> _What you will do_
What appears from the first line of the data below through the line containing "2021-11-04: 732300000 -> 478000000", both included, should be copied exactly, and nothing else.

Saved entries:
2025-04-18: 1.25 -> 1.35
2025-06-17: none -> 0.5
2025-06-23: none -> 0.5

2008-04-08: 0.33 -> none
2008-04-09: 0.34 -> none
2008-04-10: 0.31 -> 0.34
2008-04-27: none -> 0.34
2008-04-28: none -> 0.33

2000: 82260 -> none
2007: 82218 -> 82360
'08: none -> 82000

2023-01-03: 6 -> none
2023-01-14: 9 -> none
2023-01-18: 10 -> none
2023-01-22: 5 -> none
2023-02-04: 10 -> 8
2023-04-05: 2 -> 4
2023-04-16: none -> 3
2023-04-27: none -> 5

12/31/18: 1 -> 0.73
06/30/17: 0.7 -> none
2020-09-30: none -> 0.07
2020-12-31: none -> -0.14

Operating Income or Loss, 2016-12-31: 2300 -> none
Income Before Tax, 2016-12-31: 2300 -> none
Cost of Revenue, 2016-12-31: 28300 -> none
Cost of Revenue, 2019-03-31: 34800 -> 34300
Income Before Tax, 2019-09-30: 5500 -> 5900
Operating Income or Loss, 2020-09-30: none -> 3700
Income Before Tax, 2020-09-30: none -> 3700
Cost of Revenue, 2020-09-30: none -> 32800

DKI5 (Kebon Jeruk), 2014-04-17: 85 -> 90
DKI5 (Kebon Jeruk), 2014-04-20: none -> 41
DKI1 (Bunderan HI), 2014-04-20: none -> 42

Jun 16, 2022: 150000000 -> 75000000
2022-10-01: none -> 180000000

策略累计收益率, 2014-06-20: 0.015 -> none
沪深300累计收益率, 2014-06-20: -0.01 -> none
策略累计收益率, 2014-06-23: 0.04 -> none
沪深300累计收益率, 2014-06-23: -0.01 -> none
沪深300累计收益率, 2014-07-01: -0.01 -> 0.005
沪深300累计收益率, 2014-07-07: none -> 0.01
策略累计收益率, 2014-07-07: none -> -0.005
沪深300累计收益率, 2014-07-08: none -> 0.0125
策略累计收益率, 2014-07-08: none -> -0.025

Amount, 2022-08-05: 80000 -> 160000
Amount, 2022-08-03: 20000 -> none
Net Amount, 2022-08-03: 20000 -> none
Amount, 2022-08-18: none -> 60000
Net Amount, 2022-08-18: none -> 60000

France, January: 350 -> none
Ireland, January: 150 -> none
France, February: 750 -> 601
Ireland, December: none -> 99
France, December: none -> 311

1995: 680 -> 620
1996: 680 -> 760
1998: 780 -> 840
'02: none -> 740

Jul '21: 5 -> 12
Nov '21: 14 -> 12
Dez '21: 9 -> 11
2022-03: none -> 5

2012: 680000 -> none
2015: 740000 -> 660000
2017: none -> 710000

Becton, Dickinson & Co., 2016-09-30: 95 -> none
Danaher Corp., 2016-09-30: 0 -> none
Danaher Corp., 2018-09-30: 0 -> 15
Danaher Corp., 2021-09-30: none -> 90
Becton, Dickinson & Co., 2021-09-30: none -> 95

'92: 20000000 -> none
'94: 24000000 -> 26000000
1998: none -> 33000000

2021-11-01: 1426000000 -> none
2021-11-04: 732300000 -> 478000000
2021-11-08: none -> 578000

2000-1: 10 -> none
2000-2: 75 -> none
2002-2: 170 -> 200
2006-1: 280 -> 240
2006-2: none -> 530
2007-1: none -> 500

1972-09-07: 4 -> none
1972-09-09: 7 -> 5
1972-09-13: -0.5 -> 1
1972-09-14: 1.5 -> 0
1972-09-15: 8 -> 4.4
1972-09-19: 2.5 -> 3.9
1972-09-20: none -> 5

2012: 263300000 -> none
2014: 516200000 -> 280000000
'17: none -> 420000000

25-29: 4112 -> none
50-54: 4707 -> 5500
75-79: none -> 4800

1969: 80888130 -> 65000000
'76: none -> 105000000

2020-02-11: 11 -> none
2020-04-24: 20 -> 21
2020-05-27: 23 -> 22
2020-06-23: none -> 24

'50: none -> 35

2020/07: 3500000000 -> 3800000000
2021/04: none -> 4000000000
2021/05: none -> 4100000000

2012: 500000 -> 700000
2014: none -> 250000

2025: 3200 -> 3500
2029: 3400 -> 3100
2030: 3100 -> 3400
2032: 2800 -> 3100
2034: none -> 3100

> _Output for this task_
2025-04-18: 1.25 -> 1.35
2025-06-17: none -> 0.5
2025-06-23: none -> 0.5

2008-04-08: 0.33 -> none
2008-04-09: 0.34 -> none
2008-04-10: 0.31 -> 0.34
2008-04-27: none -> 0.34
2008-04-28: none -> 0.33

2000: 82260 -> none
2007: 82218 -> 82360
'08: none -> 82000

2023-01-03: 6 -> none
2023-01-14: 9 -> none
2023-01-18: 10 -> none
2023-01-22: 5 -> none
2023-02-04: 10 -> 8
2023-04-05: 2 -> 4
2023-04-16: none -> 3
2023-04-27: none -> 5

12/31/18: 1 -> 0.73
06/30/17: 0.7 -> none
2020-09-30: none -> 0.07
2020-12-31: none -> -0.14

Operating Income or Loss, 2016-12-31: 2300 -> none
Income Before Tax, 2016-12-31: 2300 -> none
Cost of Revenue, 2016-12-31: 28300 -> none
Cost of Revenue, 2019-03-31: 34800 -> 34300
Income Before Tax, 2019-09-30: 5500 -> 5900
Operating Income or Loss, 2020-09-30: none -> 3700
Income Before Tax, 2020-09-30: none -> 3700
Cost of Revenue, 2020-09-30: none -> 32800

DKI5 (Kebon Jeruk), 2014-04-17: 85 -> 90
DKI5 (Kebon Jeruk), 2014-04-20: none -> 41
DKI1 (Bunderan HI), 2014-04-20: none -> 42

Jun 16, 2022: 150000000 -> 75000000
2022-10-01: none -> 180000000

策略累计收益率, 2014-06-20: 0.015 -> none
沪深300累计收益率, 2014-06-20: -0.01 -> none
策略累计收益率, 2014-06-23: 0.04 -> none
沪深300累计收益率, 2014-06-23: -0.01 -> none
沪深300累计收益率, 2014-07-01: -0.01 -> 0.005
沪深300累计收益率, 2014-07-07: none -> 0.01
策略累计收益率, 2014-07-07: none -> -0.005
沪深300累计收益率, 2014-07-08: none -> 0.0125
策略累计收益率, 2014-07-08: none -> -0.025

Amount, 2022-08-05: 80000 -> 160000
Amount, 2022-08-03: 20000 -> none
Net Amount, 2022-08-03: 20000 -> none
Amount, 2022-08-18: none -> 60000
Net Amount, 2022-08-18: none -> 60000

France, January: 350 -> none
Ireland, January: 150 -> none
France, February: 750 -> 601
Ireland, December: none -> 99
France, December: none -> 311

1995: 680 -> 620
1996: 680 -> 760
1998: 780 -> 840
'02: none -> 740

Jul '21: 5 -> 12
Nov '21: 14 -> 12
Dez '21: 9 -> 11
2022-03: none -> 5

2012: 680000 -> none
2015: 740000 -> 660000
2017: none -> 710000

Becton, Dickinson & Co., 2016-09-30: 95 -> none
Danaher Corp., 2016-09-30: 0 -> none
Danaher Corp., 2018-09-30: 0 -> 15
Danaher Corp., 2021-09-30: none -> 90
Becton, Dickinson & Co., 2021-09-30: none -> 95

'92: 20000000 -> none
'94: 24000000 -> 26000000
1998: none -> 33000000

2021-11-01: 1426000000 -> none
2021-11-04: 732300000 -> 478000000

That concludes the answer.